> [EXERCISE DETAILS]: Could the data below be printed out exactly, with the pictures left out?

Detected change data
━━━━━━━━━━━━━━━━━━━━━━━━━━━━━━
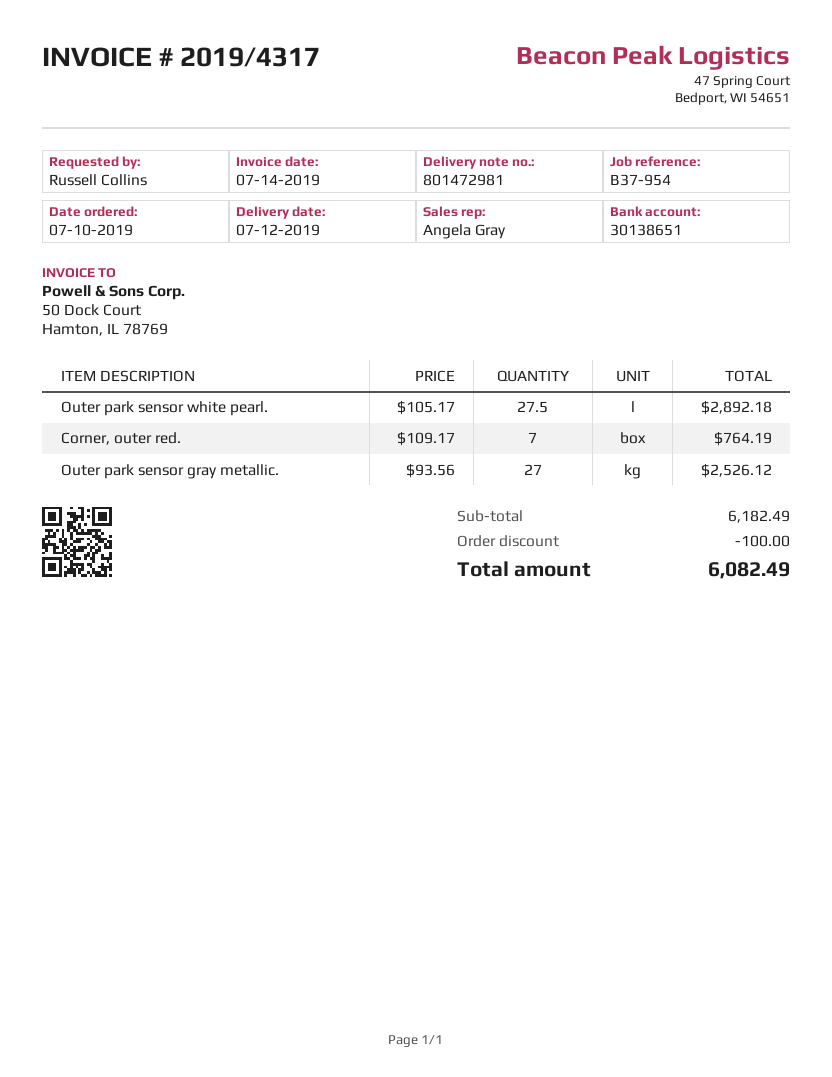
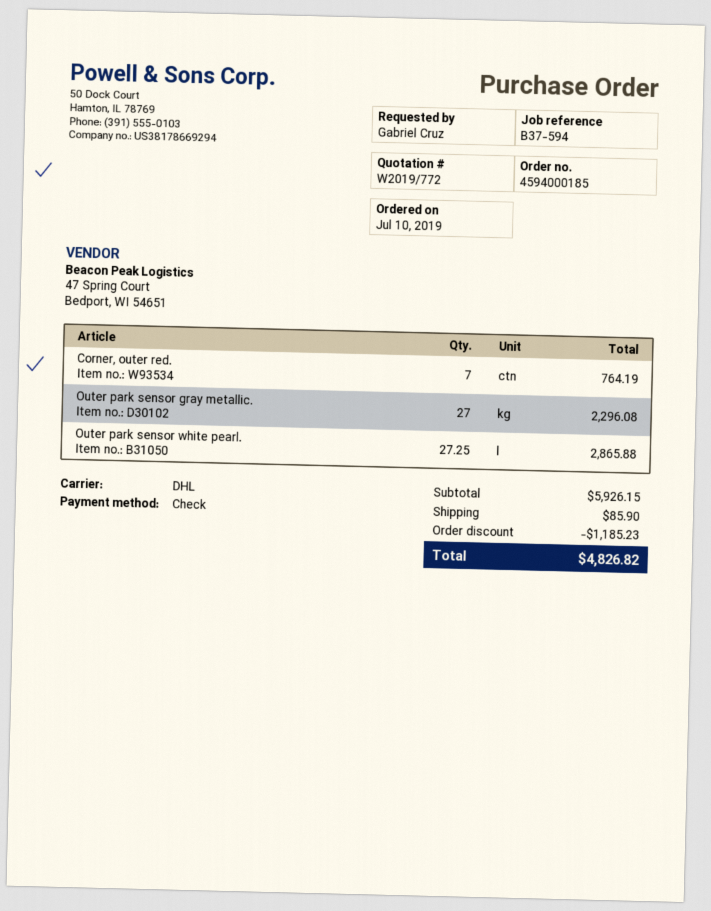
reference: B37-954 -> B37-594
ordered by: Russell Collins -> Gabriel Cruz
Outer park sensor white pearl.: 27.5 for 2892.18 -> 27.25 for 2865.88
Outer park sensor gray metallic.: 27 for 2526.12 -> 27 for 2296.08
subtotal: 6182.49 -> 5926.15
discount: 100.00 -> 1185.23
shipping: none -> 85.90
total: 6082.49 -> 4826.82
━━━━━━━━━━━━━━━━━━━━━━━━━━━━━━
> [COMPLETED EXERCISE]:
reference: B37-954 -> B37-594
ordered by: Russell Collins -> Gabriel Cruz
Outer park sensor white pearl.: 27.5 for 2892.18 -> 27.25 for 2865.88
Outer park sensor gray metallic.: 27 for 2526.12 -> 27 for 2296.08
subtotal: 6182.49 -> 5926.15
discount: 100.00 -> 1185.23
shipping: none -> 85.90
total: 6082.49 -> 4826.82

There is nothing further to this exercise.